Responsable de la portion de piste 2, Guido Küchler nous parle de la fabrication de la descente du Lauberhorn



Sans l’intervention de nombreux assistants, aucun skieur ne pourrait venir à bout de la descente du Lauberhorn. Guido Küchler fait partie de ceux-là. Il travaille à la base logistique de l’armée et il est responsable de la piste, en tant que chargé de la préparation de la portion 2 du tracé. C’est dans cette partie en haut de piste que se situe le mythique Hundschopf.

 

Quand on ne s’y connait pas, on peut penser qu’il n’y a pas grand-chose à faire de ses dix doigts pour façonner le Hundschopf. Les skieurs se trouvant dans les airs, la préparation du sol est une question annexe. Et pourtant, les choses ne sont pas si simples. En effet, c’est Guido Küchler qui a la responsabilité du décollage des skieurs pro. Il a une solution pour les aider: un tremplin avant le rebord de la descente.

 

«Le Hundschopf est formé de telle sorte que les skieurs effectuent un beau vol dans les airs.
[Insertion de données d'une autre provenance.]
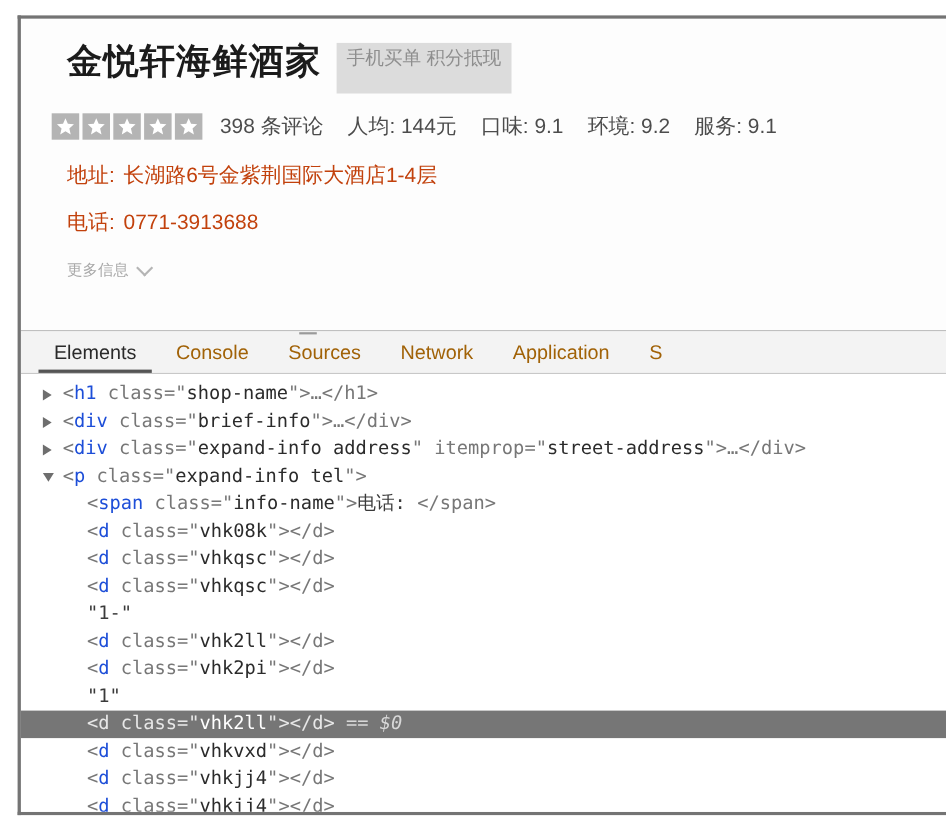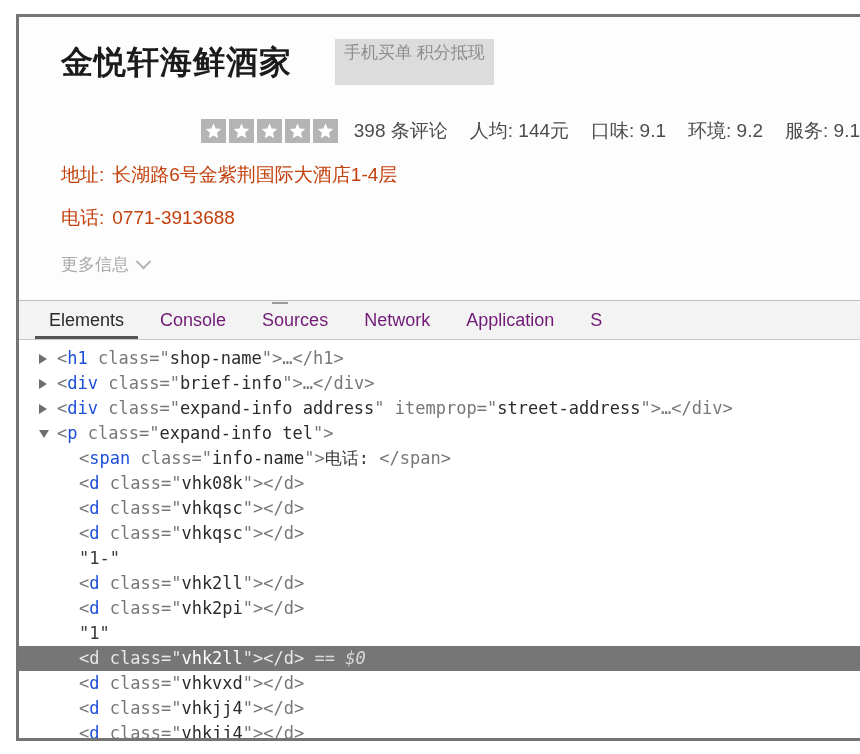--- a/index.html
+++ b/index.html
@@ -37,10 +37,8 @@
 
   .shop-title-row {
     display: flex;
-    align-items: center;
     padding-left: 42px;
     height: 46px;
-    gap: 29px;
   }
   .shop-name {
     font-size: 32px;

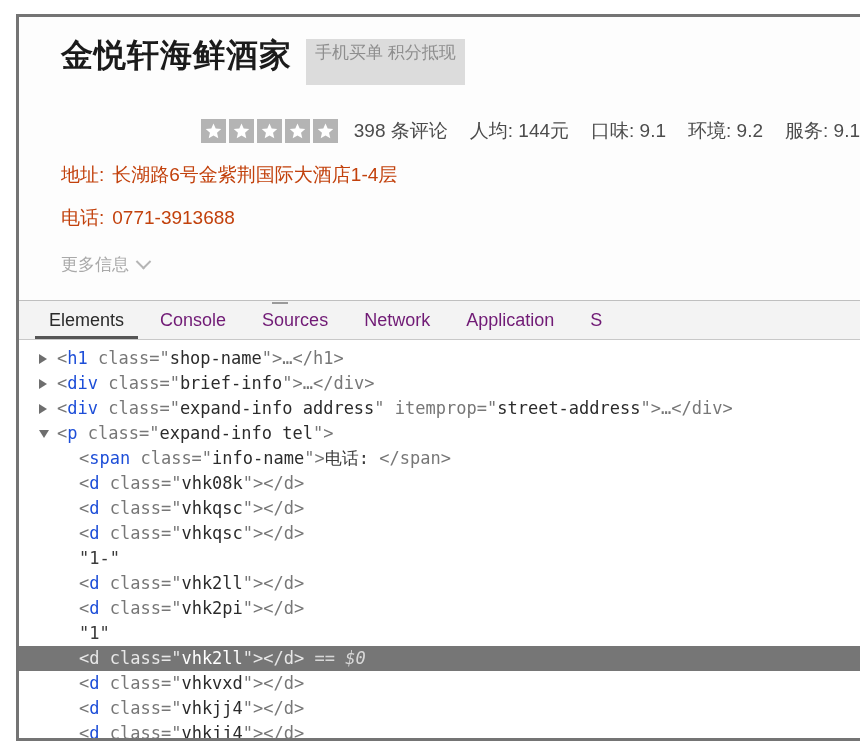--- a/index.html
+++ b/index.html
@@ -61,11 +61,10 @@
   .brief-row {
     display: flex;
     align-items: center;
-    padding-left: 40px;
-    margin-top: 32px;
+    padding-left: 28px;
+    margin-top: 16px;
     height: 28px;
     white-space: nowrap;
-    justify-content: flex-end;
   }
   .stars {
     display: flex;

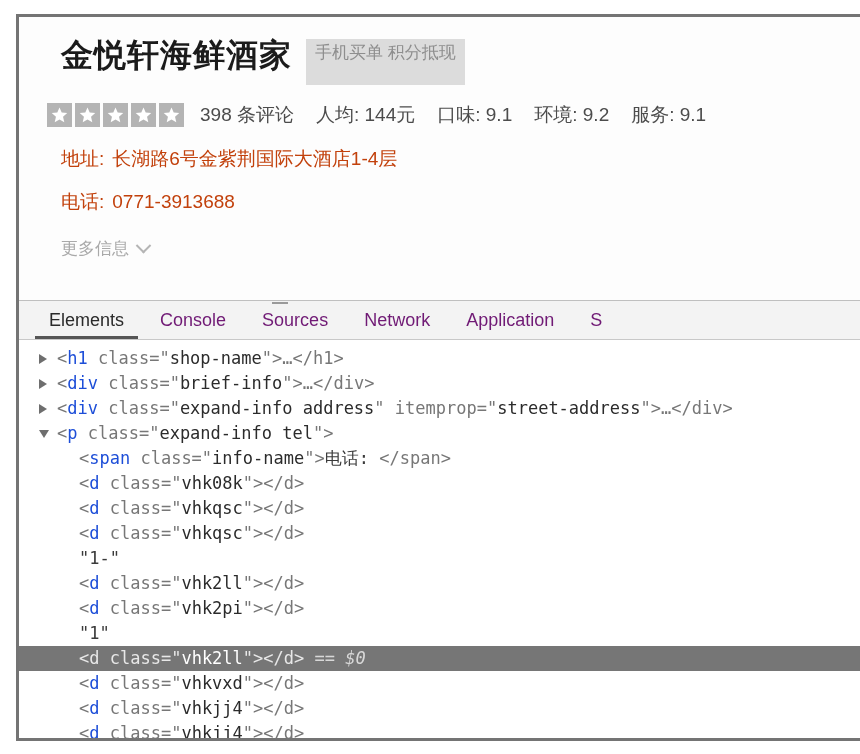--- a/index.html
+++ b/index.html
@@ -99,7 +99,7 @@
   .more-info {
     padding-left: 42px;
     margin-top: 22px;
-    font-size: 17px;
+    font-size: 14px;
     color: #a9a9a9;
     display: flex;
     align-items: center;

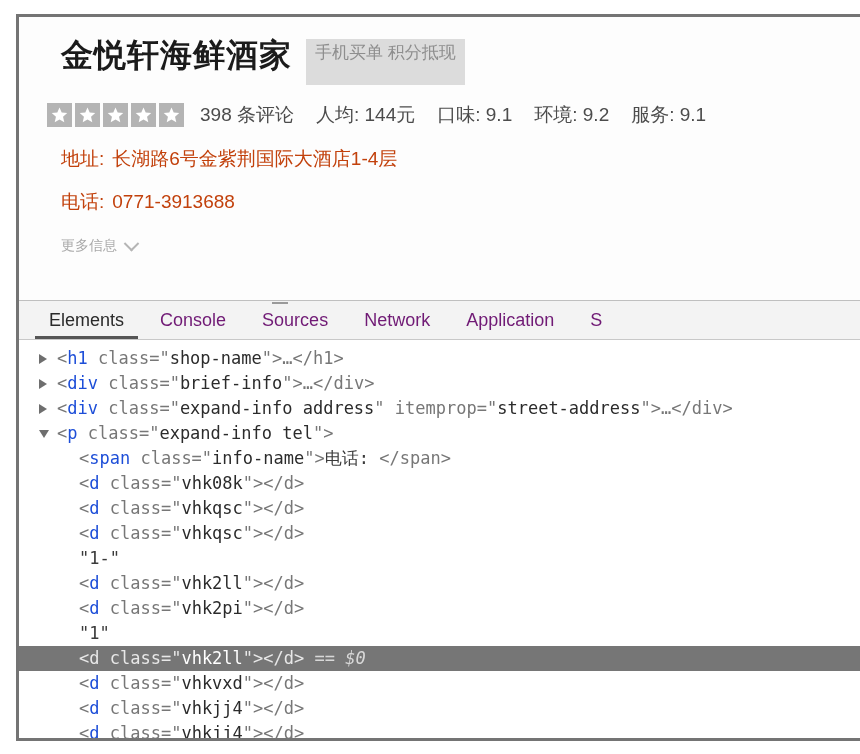--- a/index.html
+++ b/index.html
@@ -136,7 +136,7 @@
     align-items: center;
     padding: 0 18px;
     font-size: 18px;
-    color: #701a75;
+    color: #a16207;
     white-space: nowrap;
     cursor: pointer;
     position: relative;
Pour parvenir à ce résultat, je construis la zone d’appel avec une inclinaison vers le bas», explique G. Küchler. Au départ, ce sont des machines qui se chargent du gros œuvre. Mais ensuite, il y a beaucoup de travail manuel sur le Hundschopf pour pouvoir façonner les détails.

 


Un saut exigeant


G. Küchler est un puriste. Pour lui, une piste doit être naturelle. Un tracé trop artificiel implique moins de difficultés. Voilà pourquoi il veille à ce que le saut mythique du Lauberhorn reste fidèle à sa réputation et ne soit pas trop édulcoré. «Pendant plusieurs années, le Hundschopf a été construit de façon plutôt conservatrice. Aujourd’hui, la tendance s'inverse, pour que le saut soit à nouveau spectaculaire», se réjouit G. Küchler. Puis il ajoute: «Ce qui importe, c’est que le vol et l’atterrissage soient bien nets pour les athlètes. Le départ et le saut devraient à nouveau être plus exigeants pour les skieurs.»

 

Faire coïncider terrain difficile et meilleurs temps est un pari osé pour beaucoup. Sur le Hundschopf, pas question d’appuyer sur la pédale de frein. Notre maître d'œuvre alerte même: «Il ne faut surtout pas aller trop lentement; car dans ce cas, le skieur n’a pas suffisamment de puissance quand il saute et dans le pire des cas, il risque de rebondir avant l’atterrissage final. Comme une balle de caoutchouc.»

 

D’année en année, les skieurs professionnels qui sautent le Hundschopf confirment la qualité du travail de G. Küchler en tant que constructeur de piste. Il a lui-même déjà arpenté à skis son ouvrage, même si son saut n’a pas atteint les 40 mètres.